Some men complain that neckties are uncomfortable. You've got a tight cloth wrapped around your neck – that can't be good for you, right? In this article I'll tackle some health myths and truths about neckties.
Claim: Wearing a tight necktie raises blood pressure in your head, raising a man's risk of having a stroke or other problems.
Science says: PROBABLY FALSE
In a study published in 2011 in the journal Stroke Research and Treatment, a group of researchers constructed a tie-simulating apparatus to see if it caused problems with men's cerebrovascular reactivity (certain shifts in blood pressure within the head). The apparatus was wrapped around men's necks and cerebrovascular pressure was examined through a method called the “breath-holding index.”
- RESULT: The tie simulator did change cerebrovascular reactivity a little (this is bad), but it still was within normal limits (this is good).
CONCLUSION: Having a tight tie didn't seem to cause any negative effects in blood pressure in the head.
Claim: Wearing a tight necktie raises pressure within the eyes, which is bad for people with glaucoma.

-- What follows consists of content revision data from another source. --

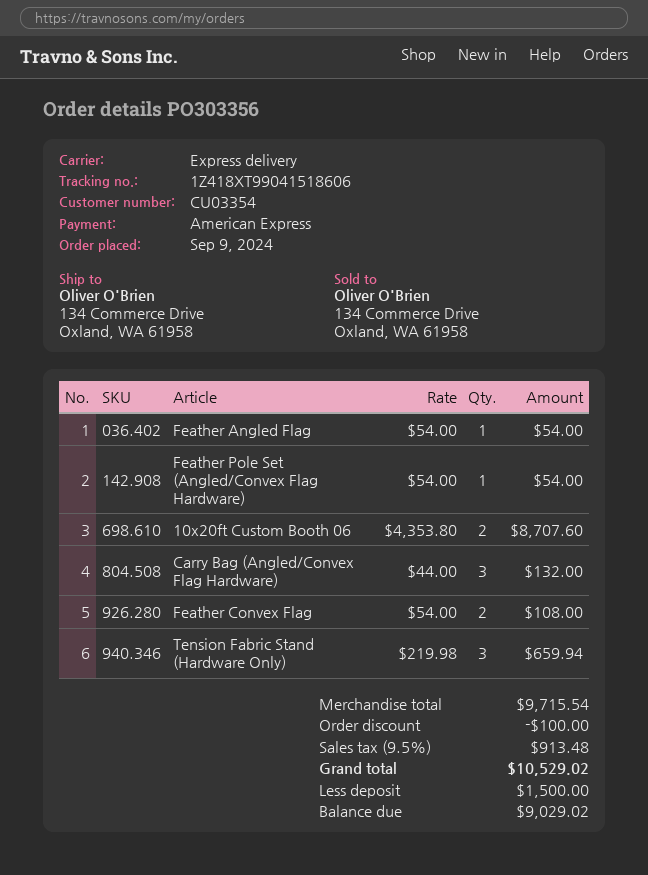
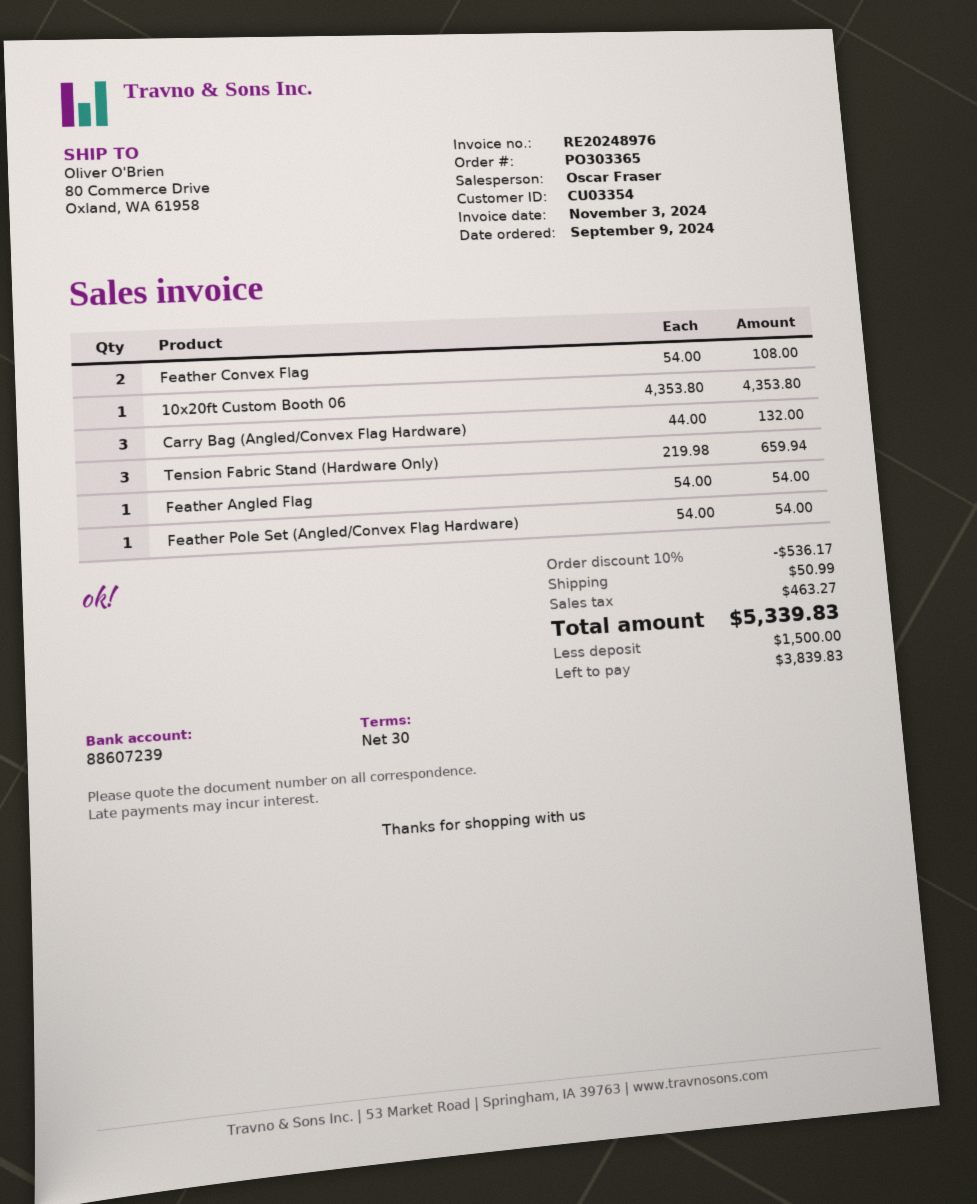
order number: PO303356 -> PO303365
ship to: 134 Commerce Drive, Oxland, WA 61958 -> 80 Commerce Drive, Oxland, WA 61958
10x20ft Custom Booth 06: 2 x 4353.80 = 8707.60 -> 1 x 4353.80 = 4353.80
discount: 100.00 -> 536.17
shipping: none -> 50.99
tax: 913.48 -> 463.27
total: 10529.02 -> 5339.83
balance: 9029.02 -> 3839.83

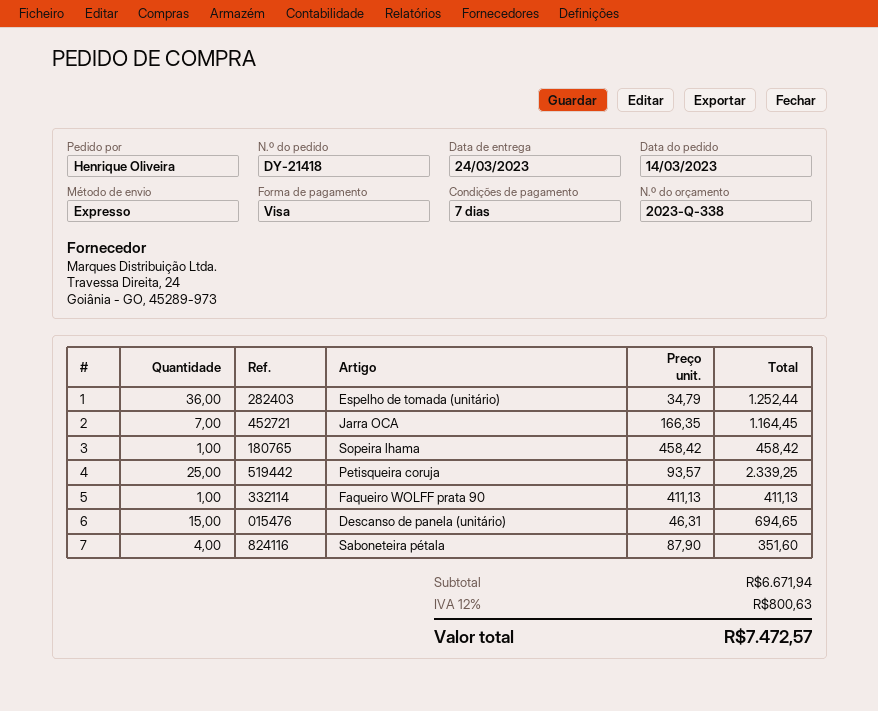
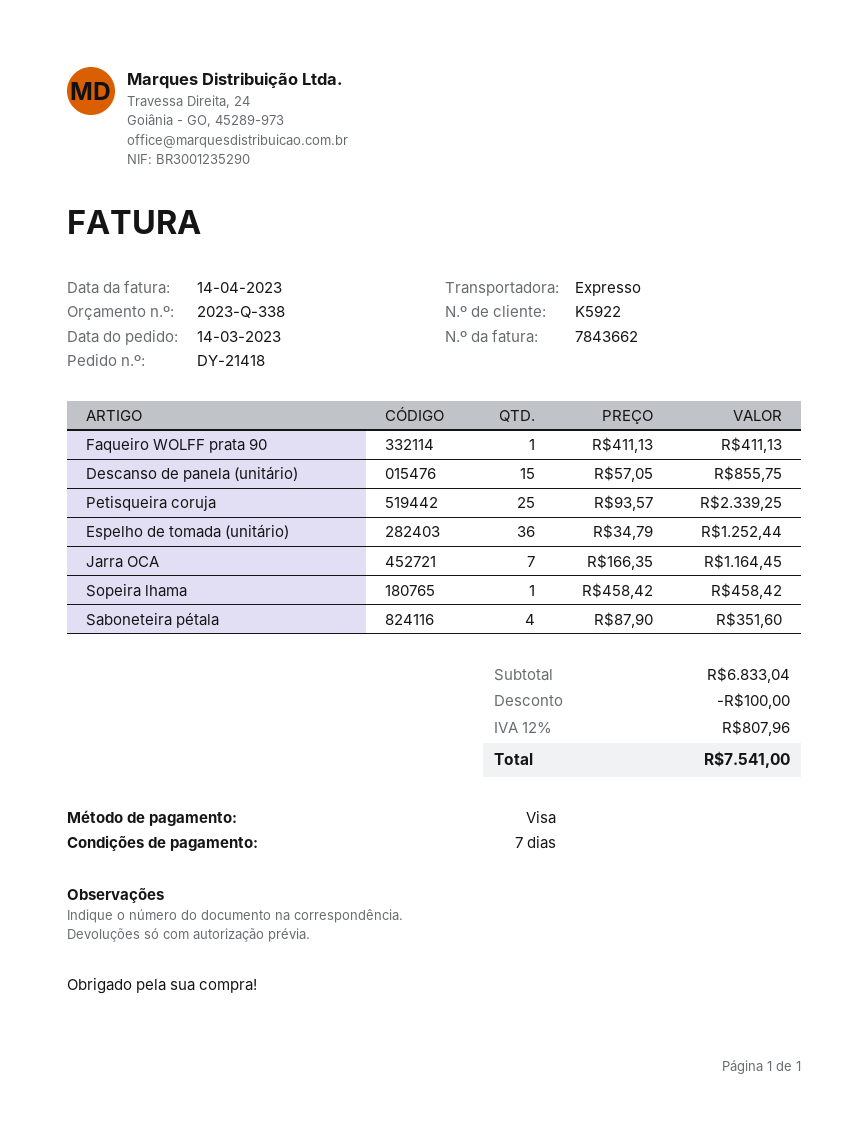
Descanso de panela (unitário): 15 x 46.31 = 694.65 -> 15 x 57.05 = 855.75
subtotal: 6671.94 -> 6833.04
discount: none -> 100.00
tax: 12% = 800.63 -> 12% = 807.96
total: 7472.57 -> 7541.00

Science says: TRUE AND FALSE
A study released in 2003 in the British Journal of Ophthalmology studied the effect of wearing a necktie on “intraocular pressure” (the pressure of the fluid inside the eyeballs) in men with and without glaucoma. They found that intraocular pressure (IOP) did increase in both groups of men when they tightened a necktie. Intraocular pressure is a risk factor for glaucoma and artificially raising it with a necktie might also interfere with measurement of IOP.
HOWEVER, in 2005, another study published in the Journal of Glaucoma took that research a step further. They measured the IOP in a group of glaucoma and non-glaucoma patients before wearing a tie, 3 minutes after tightening a tie, 15 minutes after tightening a tie, and then 3 minutes after loosening the tie. These researchers found that tightening the tie did increase IOP in some of the participants, but that IOP went back down after 15 minutes.

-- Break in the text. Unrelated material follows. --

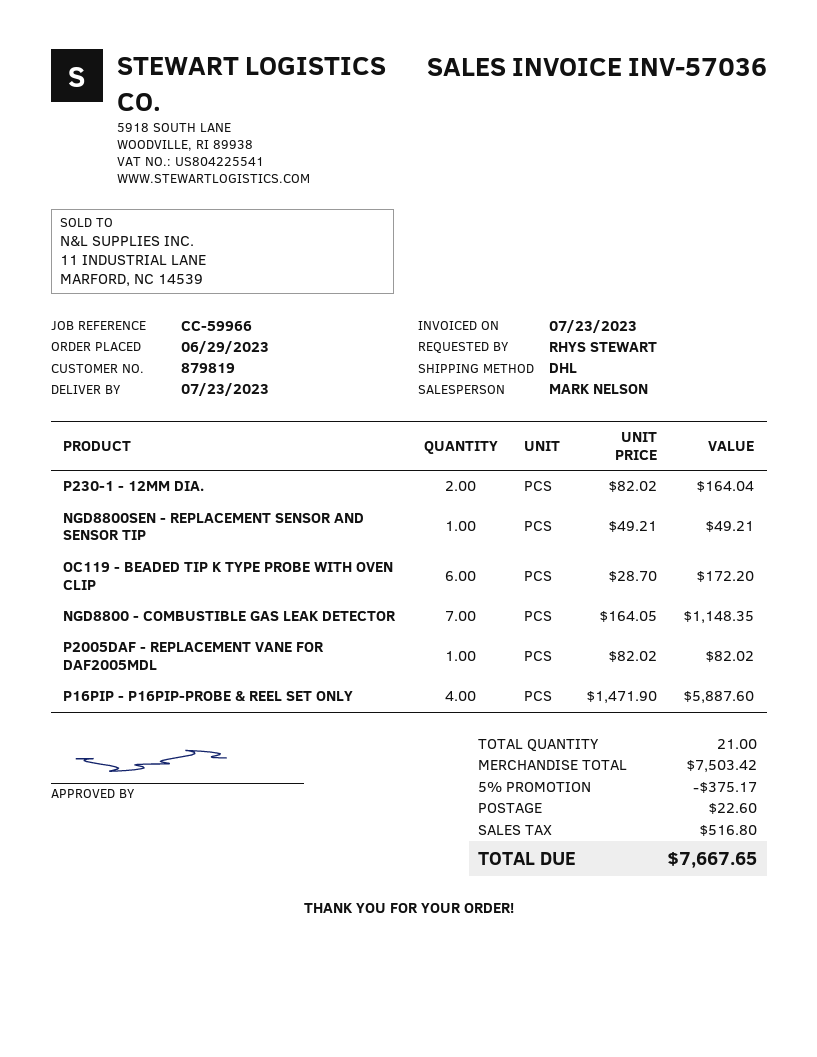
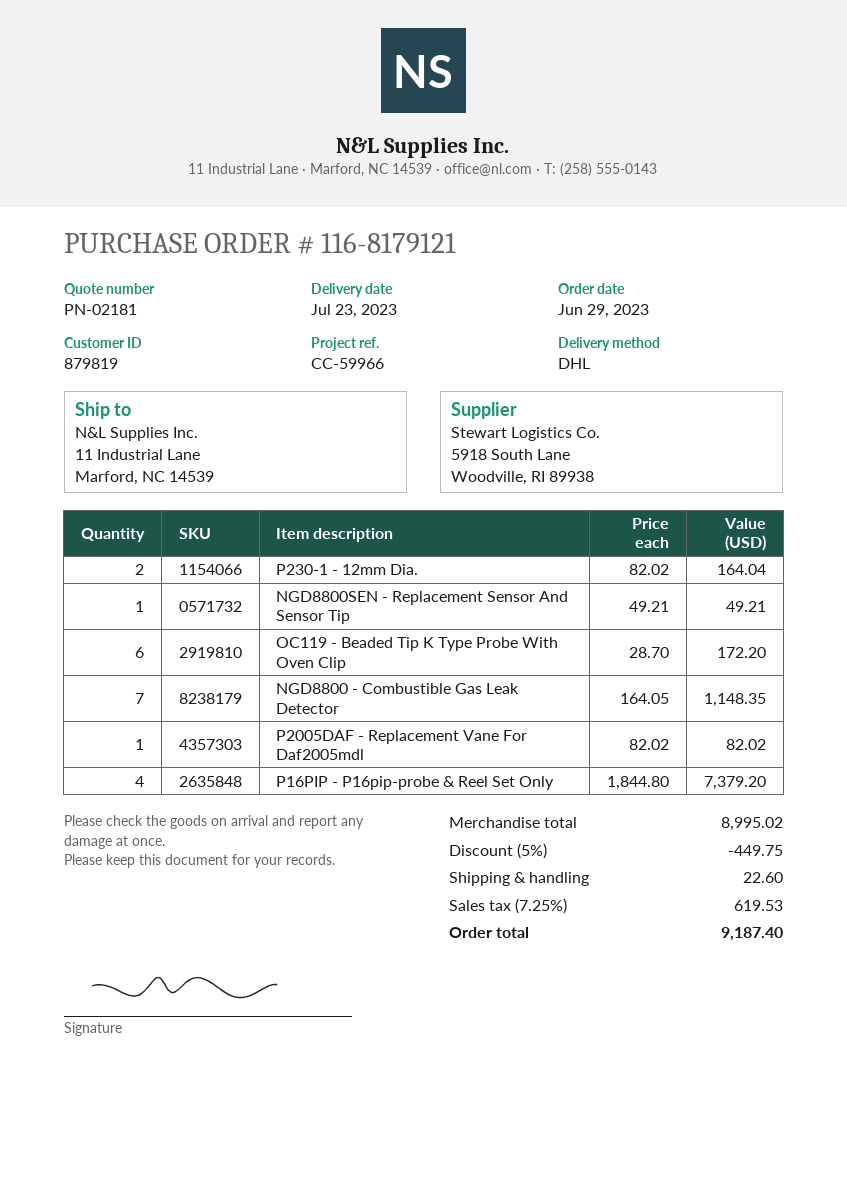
P16PIP - P16PIP-PROBE & REEL SET ONLY: 4 x 1471.90 = 5887.60 -> 4 x 1844.80 = 7379.20
subtotal: 7503.42 -> 8995.02
discount: 5% = 375.17 -> 5% = 449.75
tax: 516.80 -> 619.53
total: 7667.65 -> 9187.40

CONCLUSION: Tightening a necktie does raise intraocular pressure at first, but the body acclimates to necktie wear after a few minutes, and therefore, those with glaucoma do not need to avoid neckties.
Claim: Wearing a tight necktie can cause neck and shoulder pain in those who work at computers for extended periods of time.
Science says: TRUE
A group of Korean researchers published a study in 2011 that examined the effect of wearing a tight necktie on neck movement and upper trapezius (neck) muscles. It's already known that sitting at a computer in a slouched position can cause neck and shoulder problems – do neckties make this worse?
The researchers recruited a bunch of computer workers (some with neckties, some without) and measured the range of motion in their necks as well as how hard their trapezius muscles were working after extended time working at a computer.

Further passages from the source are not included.